--- Entries supplied Enclosed Below ---
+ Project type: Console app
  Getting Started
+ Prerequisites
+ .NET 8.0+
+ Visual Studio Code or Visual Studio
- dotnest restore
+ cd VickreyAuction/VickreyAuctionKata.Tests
--- End of Enclosed Entries supplied ---
§ Try it
Would you set down all the lines above, exactly and in full?

§ Solution for this task
+ Project type: Console app
  Getting Started
+ Prerequisites
+ .NET 8.0+
+ Visual Studio Code or Visual Studio
- dotnest restore
+ cd VickreyAuction/VickreyAuctionKata.Tests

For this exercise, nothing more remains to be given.